Given records>
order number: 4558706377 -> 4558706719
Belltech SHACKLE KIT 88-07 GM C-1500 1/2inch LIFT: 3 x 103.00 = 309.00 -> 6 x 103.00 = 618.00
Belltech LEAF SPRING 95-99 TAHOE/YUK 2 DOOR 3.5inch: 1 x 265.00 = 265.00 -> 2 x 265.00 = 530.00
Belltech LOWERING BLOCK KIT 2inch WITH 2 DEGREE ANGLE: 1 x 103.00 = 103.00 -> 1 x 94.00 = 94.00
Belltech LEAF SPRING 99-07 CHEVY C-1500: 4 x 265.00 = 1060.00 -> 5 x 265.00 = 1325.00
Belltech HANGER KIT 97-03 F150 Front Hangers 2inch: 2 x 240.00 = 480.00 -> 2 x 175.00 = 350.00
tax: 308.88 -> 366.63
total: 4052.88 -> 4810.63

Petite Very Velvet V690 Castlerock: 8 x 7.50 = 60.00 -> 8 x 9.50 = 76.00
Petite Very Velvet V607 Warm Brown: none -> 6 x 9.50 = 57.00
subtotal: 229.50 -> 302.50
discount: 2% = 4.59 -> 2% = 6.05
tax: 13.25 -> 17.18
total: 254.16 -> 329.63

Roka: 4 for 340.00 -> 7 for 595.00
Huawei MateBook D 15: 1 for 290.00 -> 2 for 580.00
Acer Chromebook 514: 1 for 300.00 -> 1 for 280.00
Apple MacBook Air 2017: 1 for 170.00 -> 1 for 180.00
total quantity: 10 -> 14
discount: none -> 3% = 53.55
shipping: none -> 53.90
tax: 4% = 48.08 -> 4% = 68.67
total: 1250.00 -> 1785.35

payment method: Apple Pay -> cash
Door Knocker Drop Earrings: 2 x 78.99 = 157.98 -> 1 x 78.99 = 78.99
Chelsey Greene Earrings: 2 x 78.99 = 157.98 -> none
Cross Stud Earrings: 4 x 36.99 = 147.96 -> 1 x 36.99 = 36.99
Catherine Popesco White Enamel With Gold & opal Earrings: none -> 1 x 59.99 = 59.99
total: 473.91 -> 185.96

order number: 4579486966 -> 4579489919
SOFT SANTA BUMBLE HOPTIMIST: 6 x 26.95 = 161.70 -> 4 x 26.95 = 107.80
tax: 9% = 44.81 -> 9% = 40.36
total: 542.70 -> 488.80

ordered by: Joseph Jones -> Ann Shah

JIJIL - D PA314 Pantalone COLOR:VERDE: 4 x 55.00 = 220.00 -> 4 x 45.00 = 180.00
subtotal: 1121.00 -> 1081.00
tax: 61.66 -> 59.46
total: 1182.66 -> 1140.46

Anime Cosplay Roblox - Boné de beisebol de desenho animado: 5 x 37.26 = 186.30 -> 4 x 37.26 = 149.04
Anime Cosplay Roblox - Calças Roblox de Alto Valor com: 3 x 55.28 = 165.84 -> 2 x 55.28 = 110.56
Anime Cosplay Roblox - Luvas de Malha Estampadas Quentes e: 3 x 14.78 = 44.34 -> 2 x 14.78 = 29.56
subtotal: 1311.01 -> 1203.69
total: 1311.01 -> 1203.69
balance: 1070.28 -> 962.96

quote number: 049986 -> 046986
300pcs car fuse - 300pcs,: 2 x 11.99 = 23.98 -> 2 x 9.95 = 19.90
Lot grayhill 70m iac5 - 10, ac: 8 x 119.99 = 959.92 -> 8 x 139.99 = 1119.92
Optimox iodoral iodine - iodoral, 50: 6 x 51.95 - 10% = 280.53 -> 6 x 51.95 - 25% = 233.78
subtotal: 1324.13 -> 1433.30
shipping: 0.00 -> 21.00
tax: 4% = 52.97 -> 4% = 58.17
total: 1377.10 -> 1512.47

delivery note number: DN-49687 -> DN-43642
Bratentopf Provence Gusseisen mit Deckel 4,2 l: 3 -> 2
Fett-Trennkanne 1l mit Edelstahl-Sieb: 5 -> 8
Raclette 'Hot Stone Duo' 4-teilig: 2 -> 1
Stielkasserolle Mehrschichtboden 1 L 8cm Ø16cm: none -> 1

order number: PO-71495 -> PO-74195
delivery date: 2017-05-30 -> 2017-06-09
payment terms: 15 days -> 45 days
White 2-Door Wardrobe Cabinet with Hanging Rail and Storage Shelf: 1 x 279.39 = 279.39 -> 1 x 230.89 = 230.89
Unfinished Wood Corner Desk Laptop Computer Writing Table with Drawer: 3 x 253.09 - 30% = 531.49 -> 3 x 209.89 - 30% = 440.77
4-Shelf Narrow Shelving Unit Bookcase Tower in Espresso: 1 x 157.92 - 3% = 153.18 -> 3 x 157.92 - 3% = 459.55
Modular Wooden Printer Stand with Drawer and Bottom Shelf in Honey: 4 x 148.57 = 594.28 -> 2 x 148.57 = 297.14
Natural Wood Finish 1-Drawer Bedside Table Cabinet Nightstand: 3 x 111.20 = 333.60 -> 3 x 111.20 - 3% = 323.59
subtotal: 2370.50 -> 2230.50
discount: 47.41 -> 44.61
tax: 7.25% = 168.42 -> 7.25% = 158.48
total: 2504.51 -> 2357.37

Problem to solve> Return the complete material exactly as it appears.

Response to this exercise>
order number: 4558706377 -> 4558706719
Belltech SHACKLE KIT 88-07 GM C-1500 1/2inch LIFT: 3 x 103.00 = 309.00 -> 6 x 103.00 = 618.00
Belltech LEAF SPRING 95-99 TAHOE/YUK 2 DOOR 3.5inch: 1 x 265.00 = 265.00 -> 2 x 265.00 = 530.00
Belltech LOWERING BLOCK KIT 2inch WITH 2 DEGREE ANGLE: 1 x 103.00 = 103.00 -> 1 x 94.00 = 94.00
Belltech LEAF SPRING 99-07 CHEVY C-1500: 4 x 265.00 = 1060.00 -> 5 x 265.00 = 1325.00
Belltech HANGER KIT 97-03 F150 Front Hangers 2inch: 2 x 240.00 = 480.00 -> 2 x 175.00 = 350.00
tax: 308.88 -> 366.63
total: 4052.88 -> 4810.63

Petite Very Velvet V690 Castlerock: 8 x 7.50 = 60.00 -> 8 x 9.50 = 76.00
Petite Very Velvet V607 Warm Brown: none -> 6 x 9.50 = 57.00
subtotal: 229.50 -> 302.50
discount: 2% = 4.59 -> 2% = 6.05
tax: 13.25 -> 17.18
total: 254.16 -> 329.63

Roka: 4 for 340.00 -> 7 for 595.00
Huawei MateBook D 15: 1 for 290.00 -> 2 for 580.00
Acer Chromebook 514: 1 for 300.00 -> 1 for 280.00
Apple MacBook Air 2017: 1 for 170.00 -> 1 for 180.00
total quantity: 10 -> 14
discount: none -> 3% = 53.55
shipping: none -> 53.90
tax: 4% = 48.08 -> 4% = 68.67
total: 1250.00 -> 1785.35

payment method: Apple Pay -> cash
Door Knocker Drop Earrings: 2 x 78.99 = 157.98 -> 1 x 78.99 = 78.99
Chelsey Greene Earrings: 2 x 78.99 = 157.98 -> none
Cross Stud Earrings: 4 x 36.99 = 147.96 -> 1 x 36.99 = 36.99
Catherine Popesco White Enamel With Gold & opal Earrings: none -> 1 x 59.99 = 59.99
total: 473.91 -> 185.96

order number: 4579486966 -> 4579489919
SOFT SANTA BUMBLE HOPTIMIST: 6 x 26.95 = 161.70 -> 4 x 26.95 = 107.80
tax: 9% = 44.81 -> 9% = 40.36
total: 542.70 -> 488.80

ordered by: Joseph Jones -> Ann Shah

JIJIL - D PA314 Pantalone COLOR:VERDE: 4 x 55.00 = 220.00 -> 4 x 45.00 = 180.00
subtotal: 1121.00 -> 1081.00
tax: 61.66 -> 59.46
total: 1182.66 -> 1140.46

Anime Cosplay Roblox - Boné de beisebol de desenho animado: 5 x 37.26 = 186.30 -> 4 x 37.26 = 149.04
Anime Cosplay Roblox - Calças Roblox de Alto Valor com: 3 x 55.28 = 165.84 -> 2 x 55.28 = 110.56
Anime Cosplay Roblox - Luvas de Malha Estampadas Quentes e: 3 x 14.78 = 44.34 -> 2 x 14.78 = 29.56
subtotal: 1311.01 -> 1203.69
total: 1311.01 -> 1203.69
balance: 1070.28 -> 962.96

quote number: 049986 -> 046986
300pcs car fuse - 300pcs,: 2 x 11.99 = 23.98 -> 2 x 9.95 = 19.90
Lot grayhill 70m iac5 - 10, ac: 8 x 119.99 = 959.92 -> 8 x 139.99 = 1119.92
Optimox iodoral iodine - iodoral, 50: 6 x 51.95 - 10% = 280.53 -> 6 x 51.95 - 25% = 233.78
subtotal: 1324.13 -> 1433.30
shipping: 0.00 -> 21.00
tax: 4% = 52.97 -> 4% = 58.17
total: 1377.10 -> 1512.47

delivery note number: DN-49687 -> DN-43642
Bratentopf Provence Gusseisen mit Deckel 4,2 l: 3 -> 2
Fett-Trennkanne 1l mit Edelstahl-Sieb: 5 -> 8
Raclette 'Hot Stone Duo' 4-teilig: 2 -> 1
Stielkasserolle Mehrschichtboden 1 L 8cm Ø16cm: none -> 1

order number: PO-71495 -> PO-74195
delivery date: 2017-05-30 -> 2017-06-09
payment terms: 15 days -> 45 days
White 2-Door Wardrobe Cabinet with Hanging Rail and Storage Shelf: 1 x 279.39 = 279.39 -> 1 x 230.89 = 230.89
Unfinished Wood Corner Desk Laptop Computer Writing Table with Drawer: 3 x 253.09 - 30% = 531.49 -> 3 x 209.89 - 30% = 440.77
4-Shelf Narrow Shelving Unit Bookcase Tower in Espresso: 1 x 157.92 - 3% = 153.18 -> 3 x 157.92 - 3% = 459.55
Modular Wooden Printer Stand with Drawer and Bottom Shelf in Honey: 4 x 148.57 = 594.28 -> 2 x 148.57 = 297.14
Natural Wood Finish 1-Drawer Bedside Table Cabinet Nightstand: 3 x 111.20 = 333.60 -> 3 x 111.20 - 3% = 323.59
subtotal: 2370.50 -> 2230.50
discount: 47.41 -> 44.61
tax: 7.25% = 168.42 -> 7.25% = 158.48
total: 2504.51 -> 2357.37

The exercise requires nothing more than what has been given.